21 The terms of ground one are relevantly identical to the first ground in the amended application that was sought to be relied upon before the primary judge.
22 It is important to note that no claim was made before the Authority that the applicant was anything other than a citizen of Bangladesh: J [42]. At all times since the irregular maritime arrival entry interview in Darwin on 26 February 2013, the position of the applicant has been that he was born in Bangladesh to Bangladeshi parents and that he had lived in Bangladesh all his life prior to leaving Bangladesh without a passport. Up until November 2012, it appears that he worked as a construction worker in his home area in the Shariatpur District in central Bangladesh. Further, at least at the time of the decision of the Authority in 2019, it appears that his parents and siblings continued to live in his home district in central Bangladesh.
23 It is against this background that the applicant said the Authority fell into error in that it did not determine whether the applicant was a national of Bangladesh “solely by reference to the law of Bangladesh”.
24 The problem with this argument, as correctly identified by the primary judge (J [35]), is that on all the evidence before the Authority, including the consistent position taken by the applicant since his arrival in Australia, a conclusion that Bangladesh was the receiving country for the purpose of the review was inevitable.
25 In this regard, the “receiving country” is defined in s 5 of the Migration Act 1958 (Cth) (Act) as including “a country of his or her former habitual residence, regardless of whether it would be possible to return the non-citizen to the country.” It is clear that, in the circumstances of the applicant, this must be Bangladesh.
26 At the risk of repetition, at no stage has the applicant ever claimed that he was stateless or had a right to enter or reside in any other country, nor did he seek to provide any submission or further material to the Authority that he was anything other than a Bangladeshi national. It seems to me that ground one was clearly meritless, and there was no error in the primary judge exercising his discretion to refuse leave to rely upon it.

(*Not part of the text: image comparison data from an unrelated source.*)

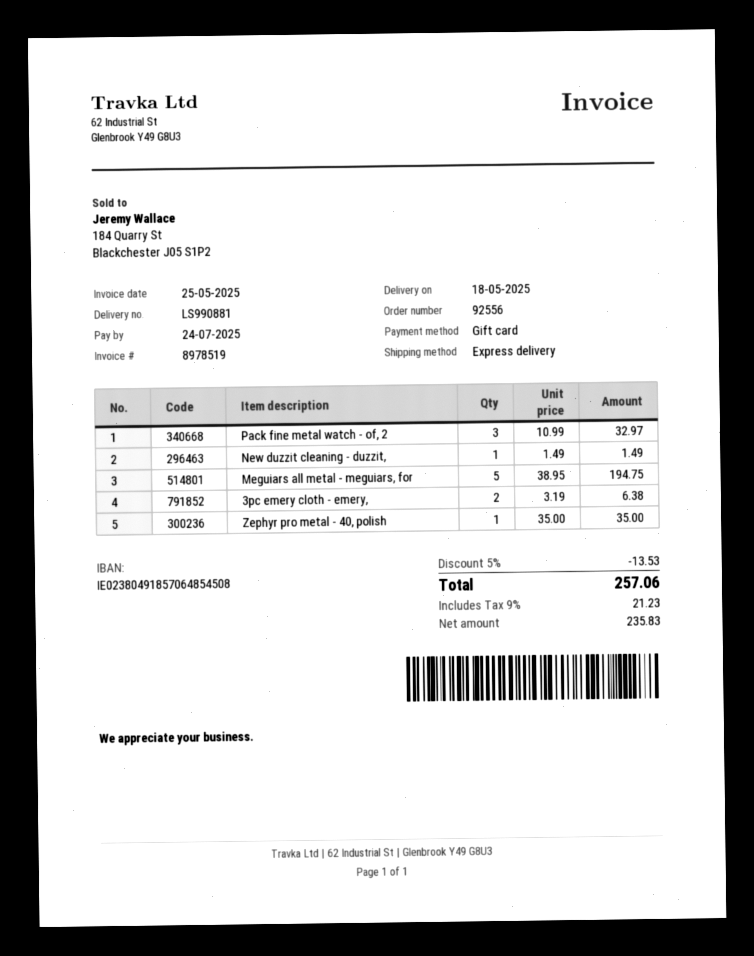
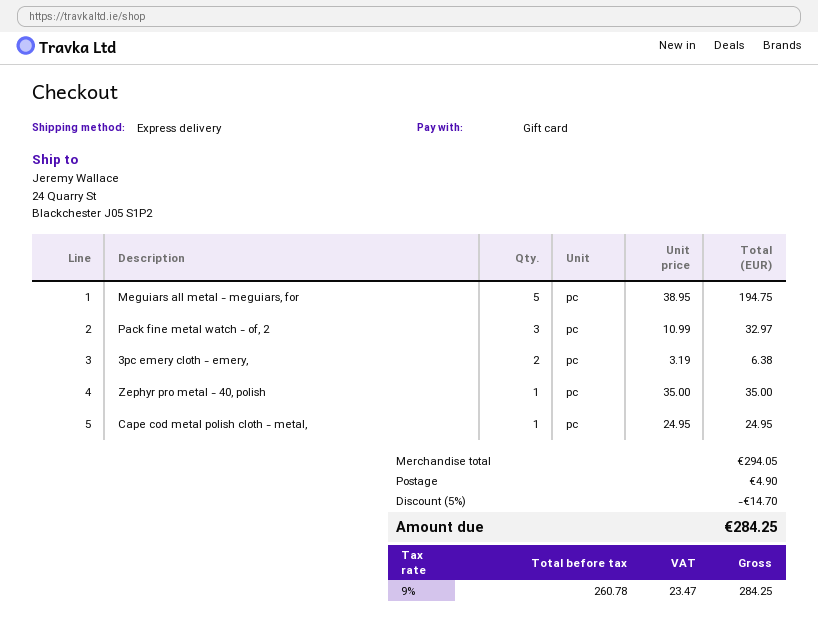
New duzzit cleaning - duzzit,: 1 x 1.49 = 1.49 -> none
Cape cod metal polish cloth - metal,: none -> 1 x 24.95 = 24.95
discount: 5% = 13.53 -> 5% = 14.70
shipping: none -> 4.90
net: 235.83 -> 260.78
tax: 9% = 21.23 -> 9% = 23.47
total: 257.06 -> 284.25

27 Given the terms of the draft notice of appeal and the fact there is only one proposed ground of appeal, the finding in relation to ground one is sufficient to determine adversely the application for an extension of time.
28 Notwithstanding this, I will proceed to consider the second ground advanced before the primary judge in the amended application. This is for two reasons: first, it is appropriate, given that the applicant is not represented, that I satisfy myself that the primary judge did not fall into error in relation to refusing leave to rely upon this ground; and secondly, during the course of his oral submissions today, the applicant has raised a number of matters which at least arguably have some relevance to the proposed ground two below, concerning his ongoing fears as to being returned to Bangladesh and his desire to remain in Australia.
E.2 Ground Two
29 Ground two was proposed below in the following terms (J [16]):
Ground 2
Jurisdictional Error. The Authority failed to take into account a relevant consideration, failed to ask the right question or failed to consider, whether the Applicant faced Significant Harm pursuant to the complementary protection regime in respect of his Illegal Departure Claim, leading to a failure to exercise jurisdiction, giving rise to jurisdictional error.
Particulars
a) The Authority notes: “In the 2016 SHEV application the applicant indicated he left Bangladesh illegally and that he has never held a passport” (the “Illegal Departure Claim”) (CB103 at [31]).
b) In his Entry Interview form the Applicant left blank, the section titled "Details of passport used to travel enroute to Australia". (CB11)
c) The Authority stated “Country information before me indicates that Bangladeshis require a valid passport and visa (depending upon the destination country) to depart from Bangladesh. If they leave otherwise than in accordance with legislation they may face up to one year imprisonment or a fine or both” (the “Country Information”) (CB103 at [31]).
d) The Authority accepted that he departed Bangladesh illegally. (CB103 at [32]).
(Reproduced without alteration).
30 The primary judge summarised the applicant’s submissions regarding ground two as follows (J [23]–[27]):
23. In relation in ground 2, it was submitted that the Authority failed to take into account a relevant consideration being, whether or not he would face significant harm due to his illegal departure. It was submitted that the applicant did not expressly claim to fear harm in respect of departing Bangladesh illegally or returning to Bangladesh as a failed asylum seeker. As a result, the Authority was required to undertake - pursuant to s 36(2)(aa) of the Act, a detailed assessment of whether in the applicant's circumstances a failed asylum seeker and his illegal departure claim that he was of significant risk of harm if returned to Bangladesh.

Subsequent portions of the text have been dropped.